4. A difference in the fruit produced.

(J. Jowett, M. A.)

1. Are you a careless hearer?

2. Are you an unsteadfast bearer?

3. Are you a worldly-minded hearer?

4. Are you a faithful hearer?(1) Faithful hearers present to the sower an honest and good heart.(2) They hear and understand: they go along with the love of the Lord as He instructs them, even if they cannot comprehend all mysteries, or gain all knowledge.(3) They keep the Word: they think of it, meditate upon it.(4) Whoever has been the human sower, they regard the seed as what it is in truth, the Word of God which effectually worketh in him that believeth — they are very jealous for the Lord God of Hosts — watchful that no one speak lightly or jestingly of it — most watchful, in being very reverent towards it themselves.(5) And they are patient also, in the possession of the Word — patient in trials, because they have such a pledge of God's goodwill towards them — patient with others, as taught here in God's exceeding great patience towards them — patient in darkness, knowing and feeling that that Word is still, and will always be, a lantern unto their feet and a light unto their paths.(6) And finally, in this patience they bring forth fruit — each man according to his several ability — "some thirty-fold," etc.

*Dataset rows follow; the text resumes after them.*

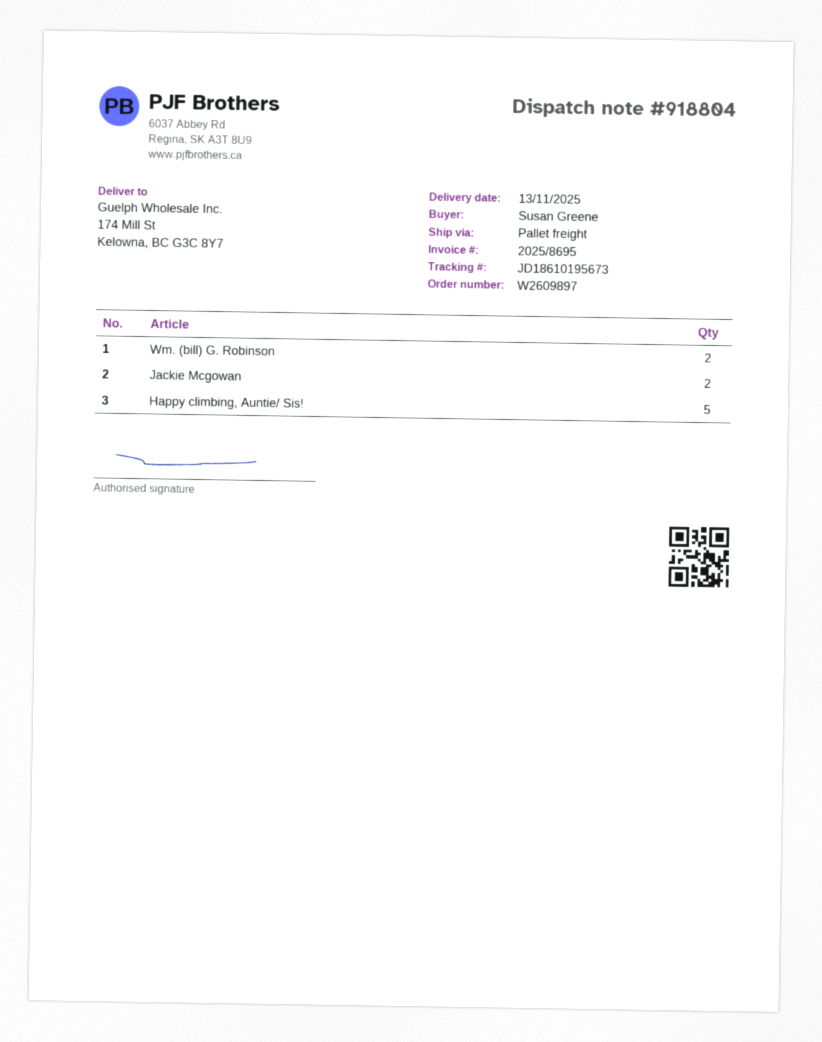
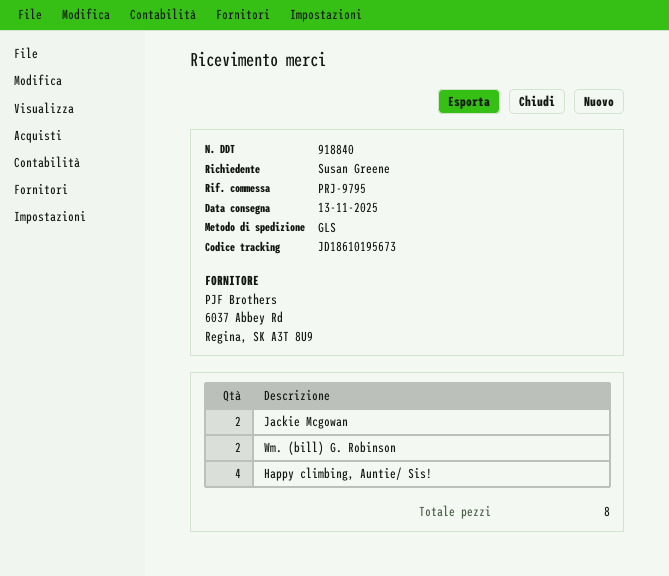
delivery note number: 918804 -> 918840
shipping method: pallet freight -> GLS
Happy climbing, Auntie/ Sis!: 5 -> 4

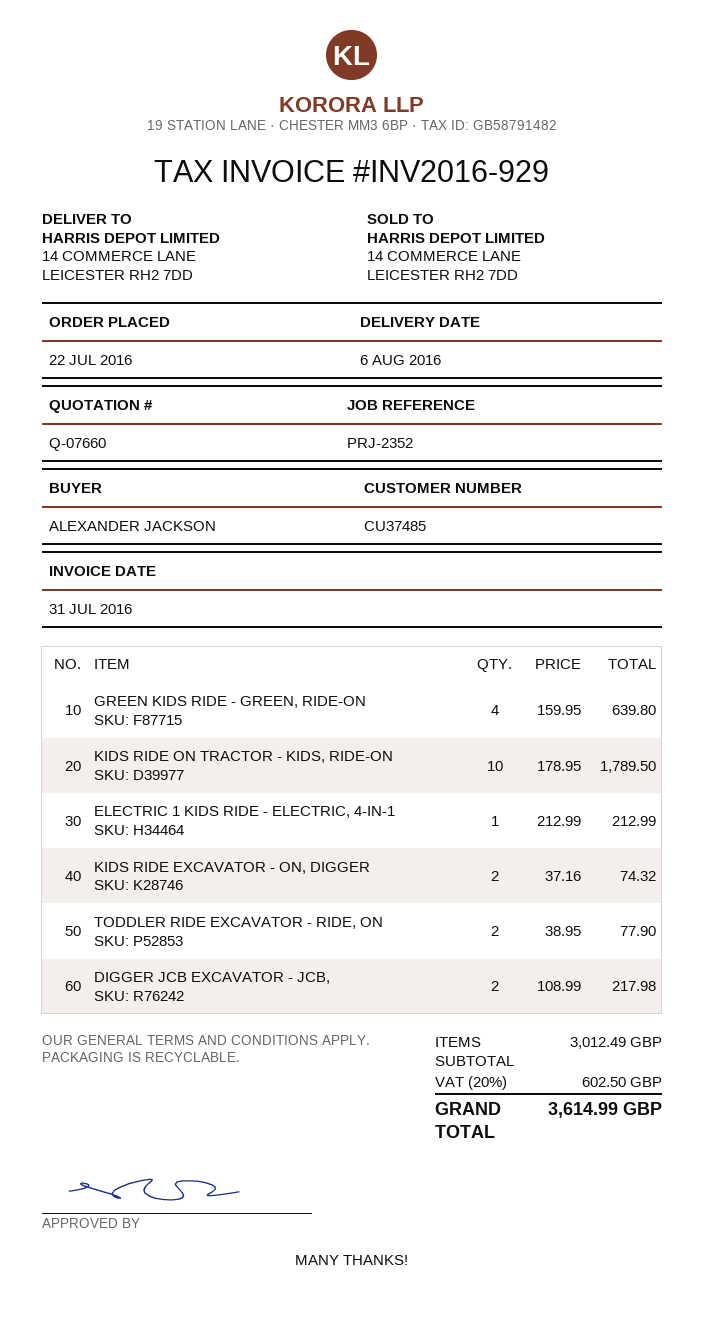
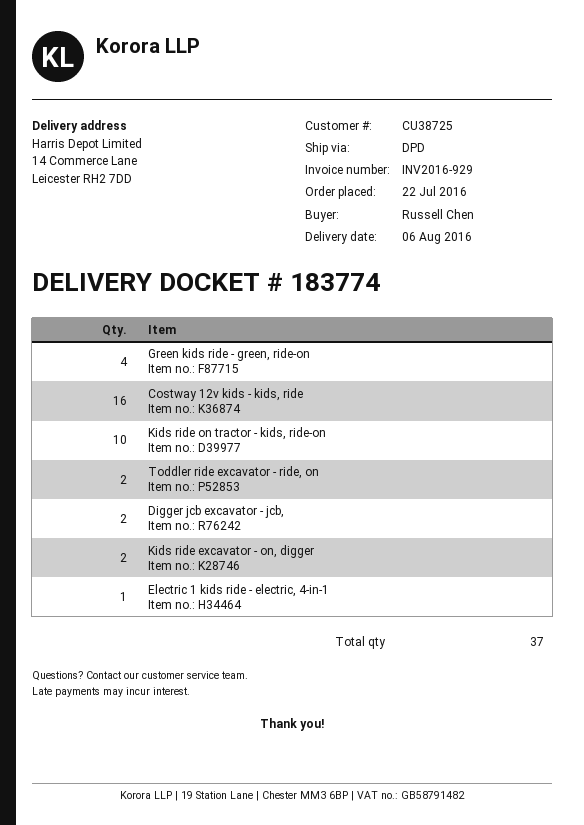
customer number: CU37485 -> CU38725
ordered by: ALEXANDER JACKSON -> Russell Chen
Costway 12v kids - kids, ride: none -> 16

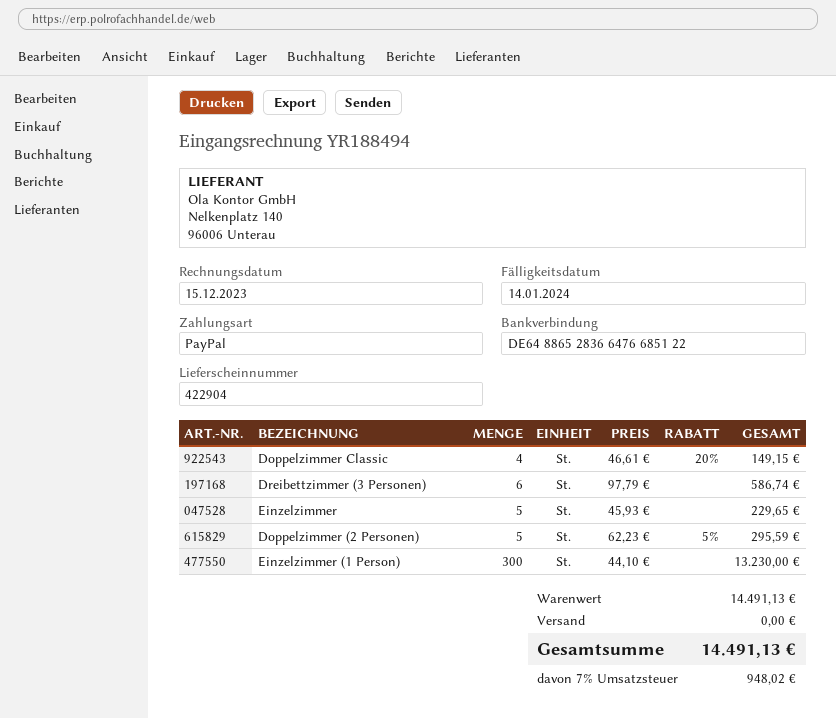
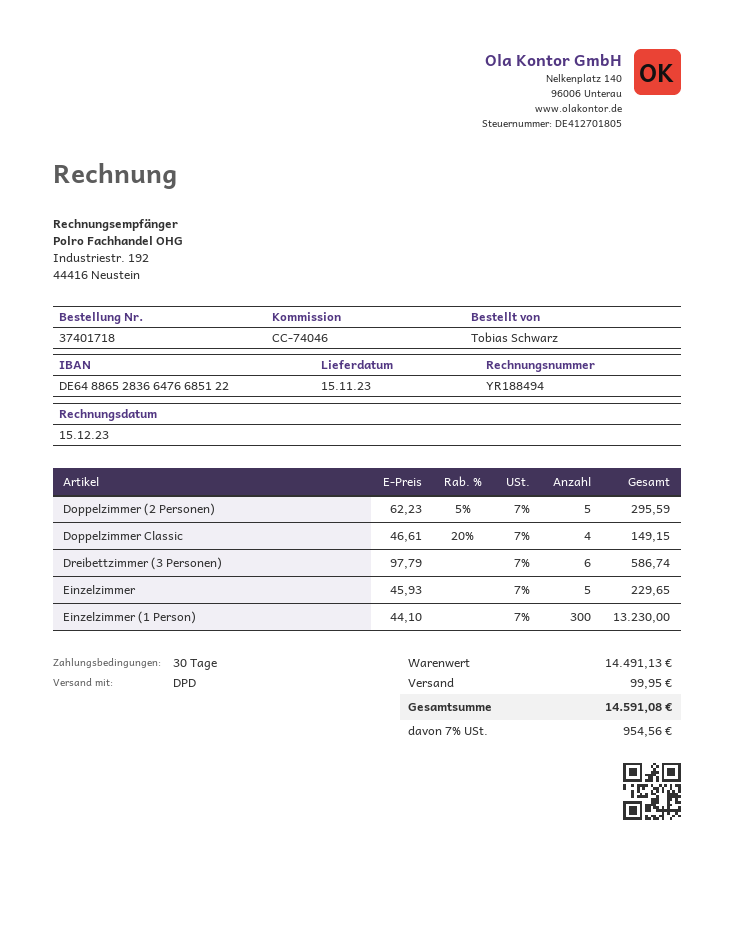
shipping: 0.00 -> 99.95
tax: 7% = 948.02 -> 7% = 954.56
total: 14491.13 -> 14591.08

They are assured that God asks them, not merely for attention, but for fruit: not only for a deep root, but for much fruit: not for an unworldly heart, alone, but for that glorious fruit of the Spirit which proves that the inner life of their souls has been begun, continued, and ended in God.

(Canon G. E. Jelft)

This parable displays profound knowledge of human nature, of human character, and of human history.

I. THOSE REPRESENTED BY THE SEED THAT FELL BY THE WAYSIDE ARE INFIDELS. Having the means and opportunities of knowing and practising Christianity, yet rejecting it wilfully and obstinately.

II. THOSE REPRESENTED BY SEED SCATTERED ON ROCKY SOIL ARE THE INDOLENT AND TIMID.

III. THOSE REPRESENTED BY SEED SPILLED AMONG THORNS ARE THOSE WHO ARE INFLUENCED BY THE STRONG AND ACTIVE PASSIONS.

IV. THOSE REPRESENTED BY SEED SOWN ON GOOD SOIL ARE GOOD CHRISTIANS WHOSE IMPRESSIONS OF RELIGION BECOME DEEPER AND BRIGHTER IN DIFFERENT DEGREES. This class includes all sincere persevering Christians.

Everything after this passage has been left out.